Harvesting started at 81 days after setting (DAS), on November 20th, 2015, and ended at 270 DAS. The fruits were harvested weekly, counted, weighed to obtain the fresh matter and later dried in an oven to obtain the dry matter. The total soluble solids content (TSS) of the fruits was also evaluated using a refractometer. The leaves from the defoliation were counted, weighed to obtain the fresh matter, passed through foliar area measuring equipment (LI-31000C) to obtain the leaf area index (LAI) and then dried in an oven to obtain the dry matter. At the end of the experiment, the plants were removed and separated into fractions of fruit, leaves and stem. Stem length was obtained by means of linear measurement of the same with the use of a tape measure.
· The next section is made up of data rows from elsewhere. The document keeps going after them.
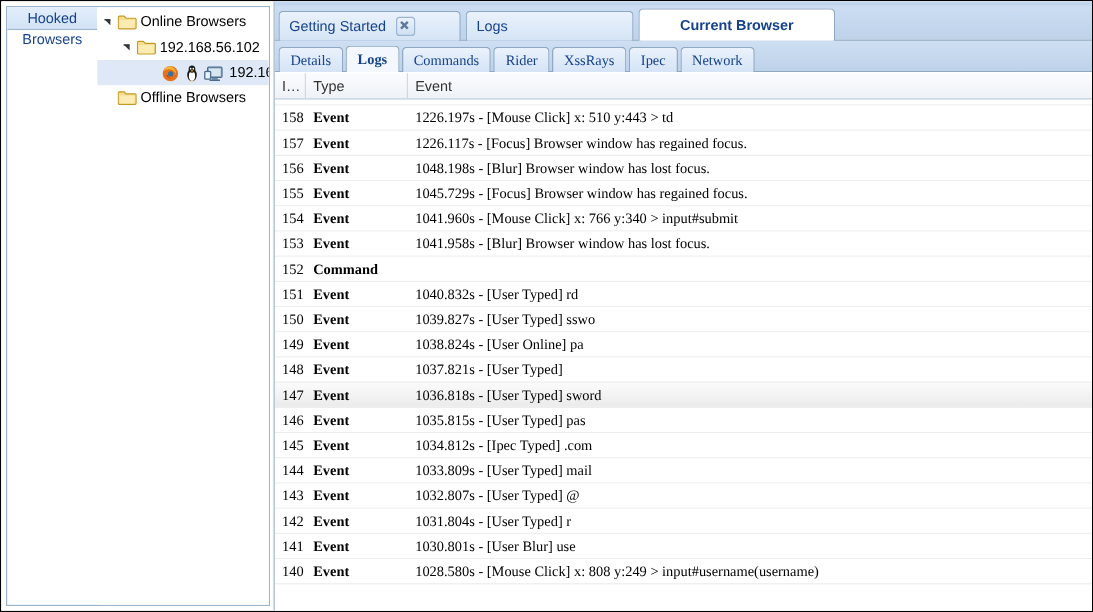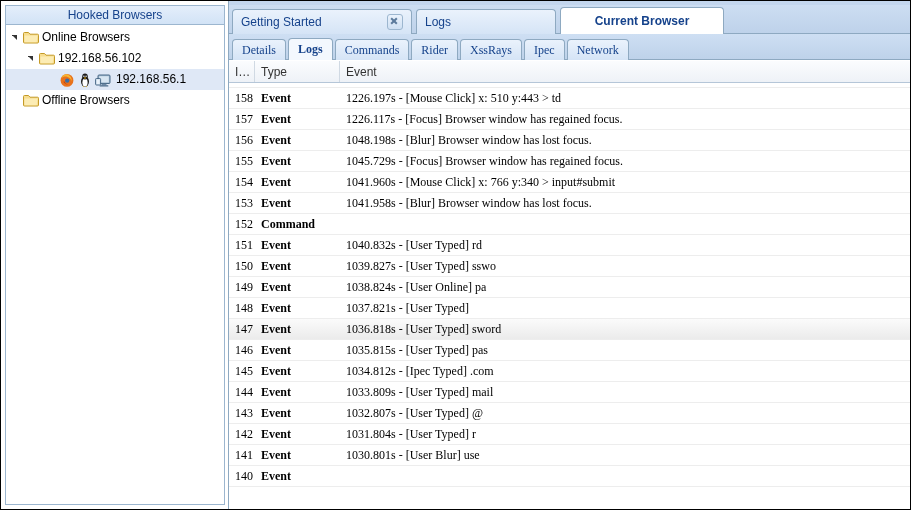--- a/index.html
+++ b/index.html
@@ -40,21 +40,20 @@
     display: flex;
     flex-direction: column;
     position: relative;
   }
   .left-panel-inner {
     margin: 4px 3px 4px 4px;
     border: 1px solid #9cb6cf;
     background: #ffffff;
     flex: 1 1 auto;
     display: flex;
-    flex-direction: column;
     overflow: hidden;
   }
   .panel-title {
     height: 18px;
     line-height: 18px;
     text-align: center;
     font-size: 12px;
     color: #15428b;
     background: linear-gradient(to bottom, #e4eefb 0%, #d2e3f6 100%);
     border-bottom: 1px solid #9cb6cf;
@@ -201,21 +200,21 @@
     position: absolute;
     left: 2px;
     top: 5px;
     width: 8px;
     height: 2px;
     background: #5c7a9c;
   }
   .tab-close::before { transform: rotate(45deg); }
   .tab-close::after  { transform: rotate(-45deg); }
 
-  .tab-w-gettingstarted { width: 180px; justify-content: space-between; }
+  .tab-w-gettingstarted { width: 152px; }
   .tab-w-logs { width: 140px; }
   .tab-w-current { width: 164px; justify-content: center; }
 
   
   .tabstrip-sub {
     height: 26px;
     min-height: 26px;
     box-sizing: border-box;
     background: linear-gradient(to bottom, #cedff3 0%, #bed2ea 100%);
     border-bottom: 1px solid #8ea9c1;
@@ -546,18 +545,19 @@
             <div class="cell cell-event">1031.804s - [User Typed] r</div>
           </div>
           <div class="row">
             <div class="cell cell-id">141</div>
             <div class="cell cell-type">Event</div>
             <div class="cell cell-event">1030.801s - [User Blur] use</div>
           </div>
           <div class="row">
             <div class="cell cell-id">140</div>
             <div class="cell cell-type">Event</div>
+            <div class="cell cell-event">1028.580s - [Mouse Click] x: 808 y:249 &gt; input#username(username)</div>
           </div>
         </div>
     </div>
 
   </div>
 </div>
 
 </body></html>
Randomized block experimental design with subdivided plots and three replications was used. The crop systems (pots and troughs) were allocated in the plot, a set of two cultivation gullies being considered, totalling 38 plants. The cultivars (Cherry and Grape) were allocated in a subplot with 19 plants, and the defoliation levels (without defoliation, removal of one and two leaves of the sympodium) were allocated in a sub-subplot with 6 plants. The far end plants were considered border plants. The data were submitted to analysis of variance and comparison of means by Tukey's test at 5% probability using the GENES software (Cruz, 2013).

Results and discussion

For the number of clusters, number of fruits per plant, TSS, final stem length, and dry matter partitioning among fruits, leaves and stem, there were no significant interactions among the system, cultivar or defoliation. In these cases, the results were interpreted separately for each of the factors (Table 2).
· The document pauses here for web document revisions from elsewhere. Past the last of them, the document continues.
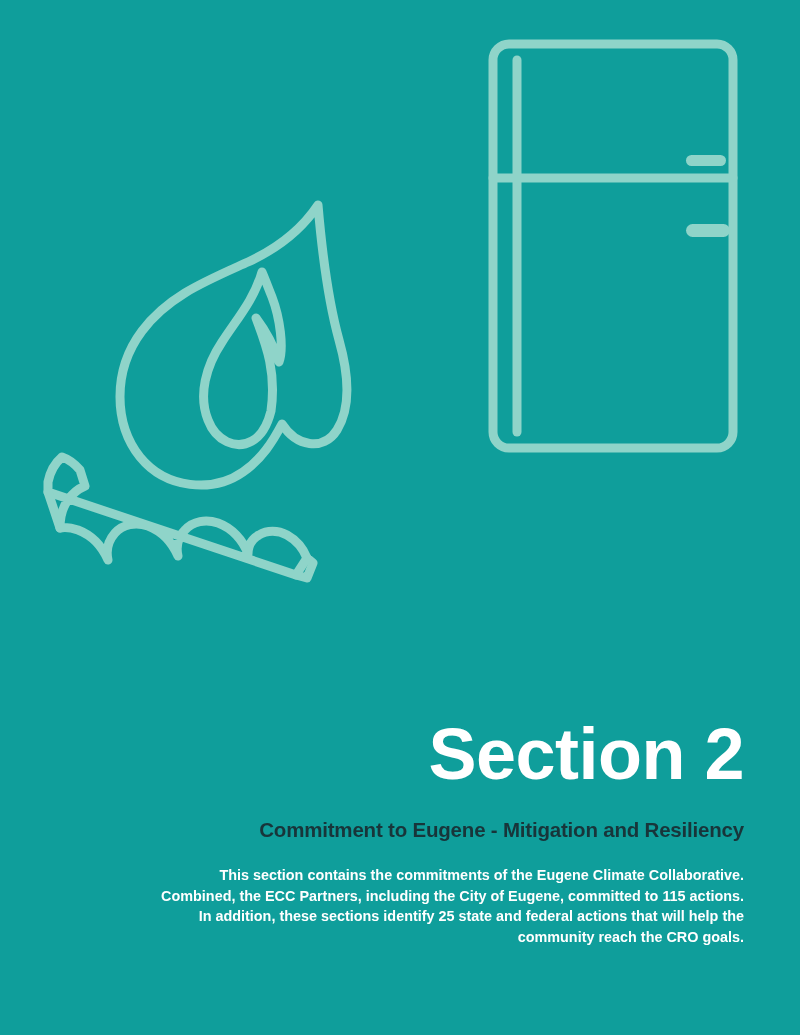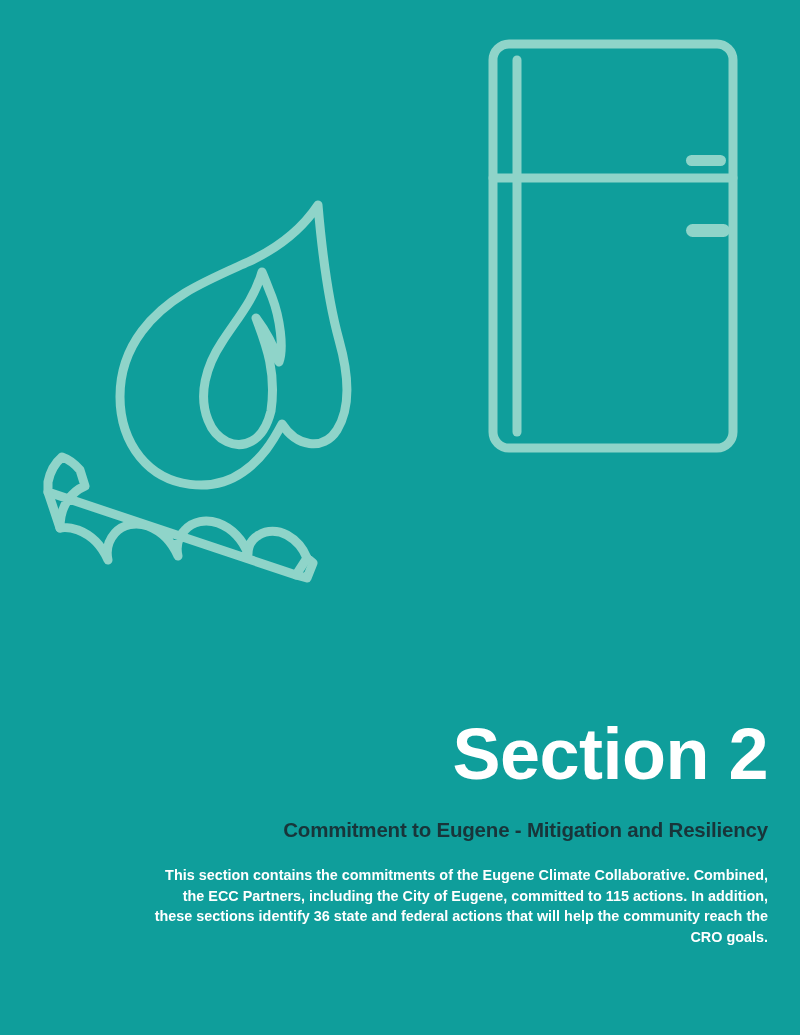--- a/index.html
+++ b/index.html
@@ -23,21 +23,21 @@
     position: absolute;
     left: 0;
     top: 0;
     width: 800px;
     height: 1035px;
     pointer-events: none;
   }
   .text-block {
     position: absolute;
     left: 40px;
-    right: 32px;
+    right: 56px;
     top: 715px;
     text-align: right;
   }
   .section-title {
     color: #ffffff;
     font-size: 72px;
     line-height: 78px;
     font-weight: bold;
     letter-spacing: -0.5px;
     margin: 0 0 24px 0;
@@ -119,16 +119,16 @@
       <path d="M517 60 L 517 432"></path>
       <path d="M493 178 L 733 178"></path>
       <rect x="686" y="155" width="40" height="11" rx="5.5" ry="5.5" fill="#8fd4c9" stroke="none"></rect>
       <rect x="686" y="224" width="44" height="13" rx="6.5" ry="6.5" fill="#8fd4c9" stroke="none"></rect>
     </g>
   </svg>
 
   <div class="text-block">
     <h1 class="section-title">Section 2</h1>
     <h2 class="section-subtitle">Commitment to Eugene - Mitigation and Resiliency</h2>
-    <p class="section-body">This section contains the commitments of the Eugene Climate Collaborative. Combined, the ECC Partners, including the City of Eugene, committed to 115 actions. In addition, these sections identify 36 state and federal actions that will help the community reach the CRO goals.</p>
+    <p class="section-body">This section contains the commitments of the Eugene Climate Collaborative. Combined, the ECC Partners, including the City of Eugene, committed to 115 actions. In addition, these sections identify 25 state and federal actions that will help the community reach the CRO goals.</p>
   </div>
 
 </div>
 
 </body></html>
The trough system, compared to cultivation in pots, did not change the number of clusters produced, but it resulted in a higher number of fruits and, consequently, increased the dry matter partition of the fruits to the detriment of the proportion of dry matter destined to the leaves. In addition, the stem length of plants grown in troughs was 34 cm higher than that of plants grown in the pot system. However, there was no effect of the system on the dry matter partition to the stem. The fruits from the pot system had higher TSS content (Table 2).

The Cherry cultivar showed a higher number of clusters per plant, resulting in a higher number of fruits and a higher partition of dry matter to these organs than in the Grape cultivar (Table 2). The Grape cultivar presented a 14 % higher TSS value (7.38) than that measured in the fruits of the Cherry cultivar (6.34). Both values can be considered adequate according to the results obtained by Peil et al. (2014) for Cherry-type fruits and Takahashi and Cardoso (2015) for Grape-type fruits. The largest final stem length and the largest dry matter partition for this organ were observed for the Grape cultivar, which on the other hand presented lower dry matter partition to leaves (Table 2).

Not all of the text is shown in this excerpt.